Suddenly she brightens. "I'll tell you what I'm really glad I got to
do," she says helpfully. "My concerts."
They've been mightily successful, those concerts -- "Sondheim, etc.,"
a widely acclaimed Carnegie Hall benefit, is preserved on CD, and a
taped London reprise will air on PBS next spring. And she has said
they're now her favorite projects. Of course, she hasn't really
answered the question. But this appears to be the way her mind works.
She can't control what shows she's offered or the size of her roles or
the impressions of people who go to see them. And most especially, the
fact that if she'd been born 30 or 40 years earlier she'd probably
have been a rather busier Broadway baby.

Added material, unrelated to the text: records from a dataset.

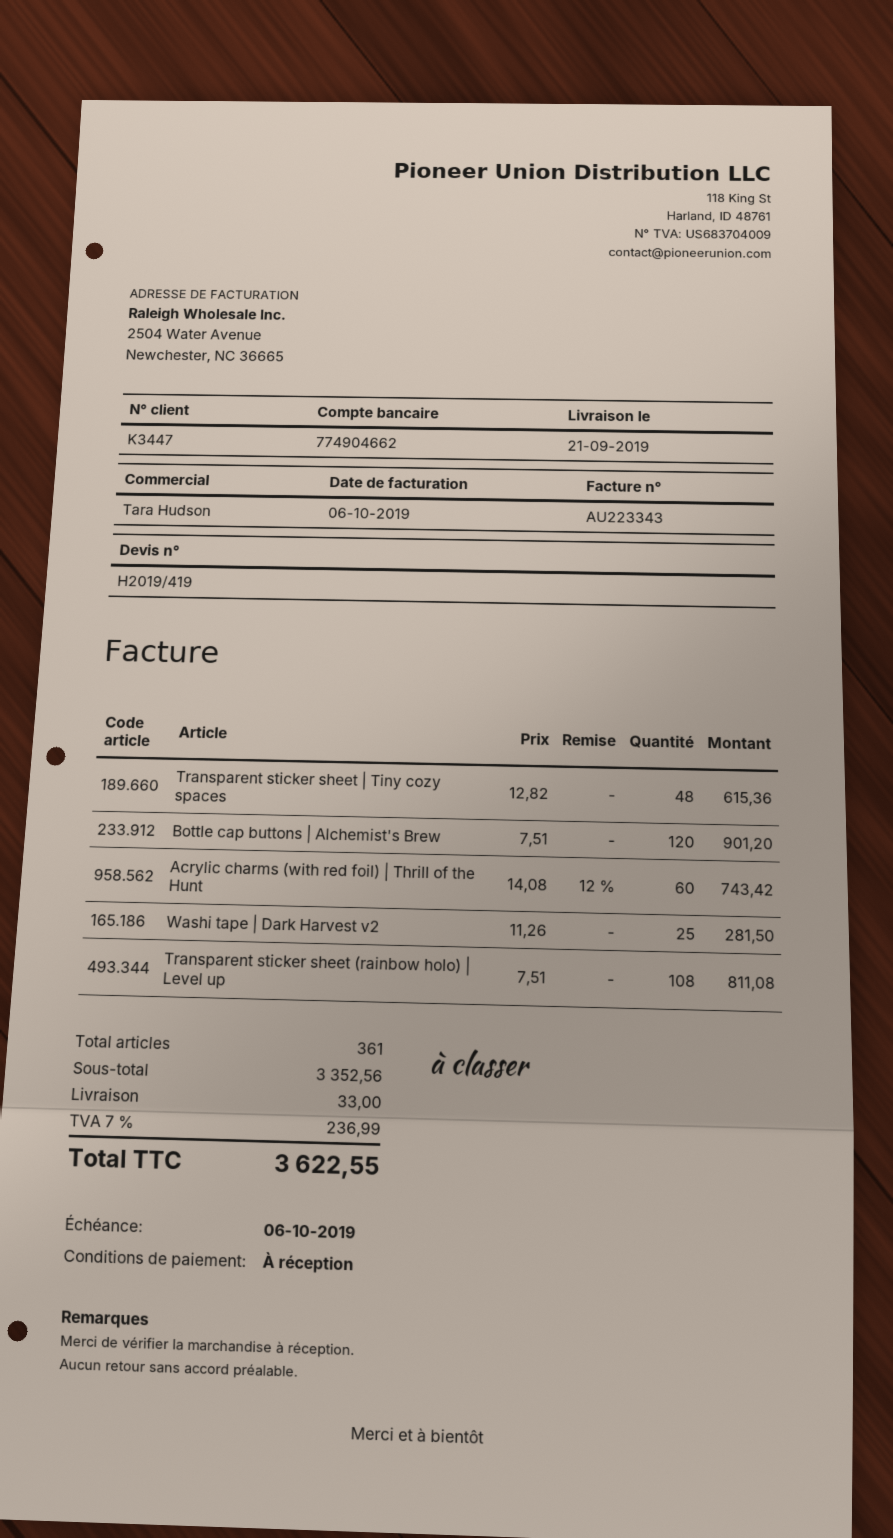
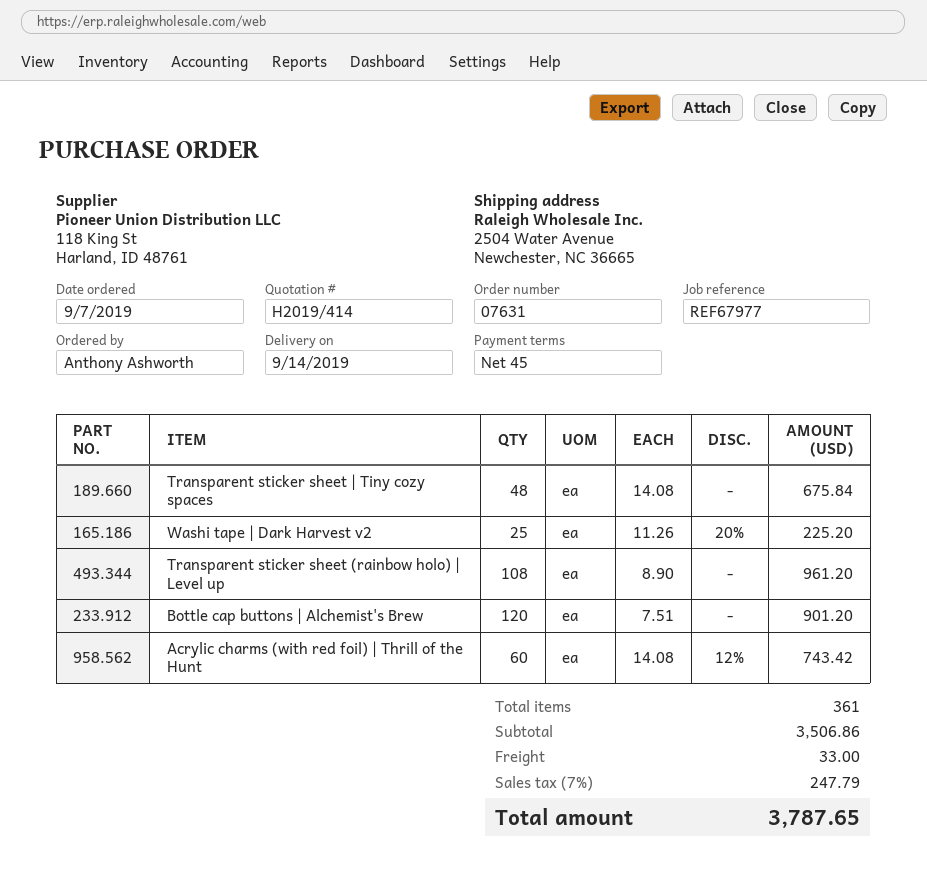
quote number: H2019/419 -> H2019/414
delivery date: 2019-09-21 -> 2019-09-14
payment terms: on receipt -> 45 days
Transparent sticker sheet | Tiny cozy spaces: 48 x 12.82 = 615.36 -> 48 x 14.08 = 675.84
Washi tape | Dark Harvest v2: 25 x 11.26 = 281.50 -> 25 x 11.26 - 20% = 225.20
Transparent sticker sheet (rainbow holo) | Level up: 108 x 7.51 = 811.08 -> 108 x 8.90 = 961.20
subtotal: 3352.56 -> 3506.86
tax: 7% = 236.99 -> 7% = 247.79
total: 3622.55 -> 3787.65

If it's out of her control,
she tries not to worry about it.
"My years in the theater, the successful years," she muses, slipping
into the past tense, "ended up being 'Sunday in the Park,' 'Song and
Dance,' 'Into the Woods' -- I didn't have a successful show until
then." She breaks into laughter. "I thought every show closed!"
She'll play Annie for "a year, if all goes well," she says. If not,
there are other shows, as well as the concert stage.
The discussion turns again to her voice and the strange and wonderful
changes that are taking place in it. Peters acknowledges all that but
seems more comfortable discussing other singers. Though she speaks of
no heroes, clearly there are women who are lighting the way for her.
"Lena Horne was doing her concert at 65," she points out. And then
there's the "amazing" Barbara Cook, who recently made a triumphant
return to Carnegie Hall at 71. It's enough to give a performer hope.
"I mean, my voice may lose some of its luster," Peters says, sounding
not terribly disturbed at the prospect. "But look what I can look
forward to, you know? Hopefully, I can keep on singing."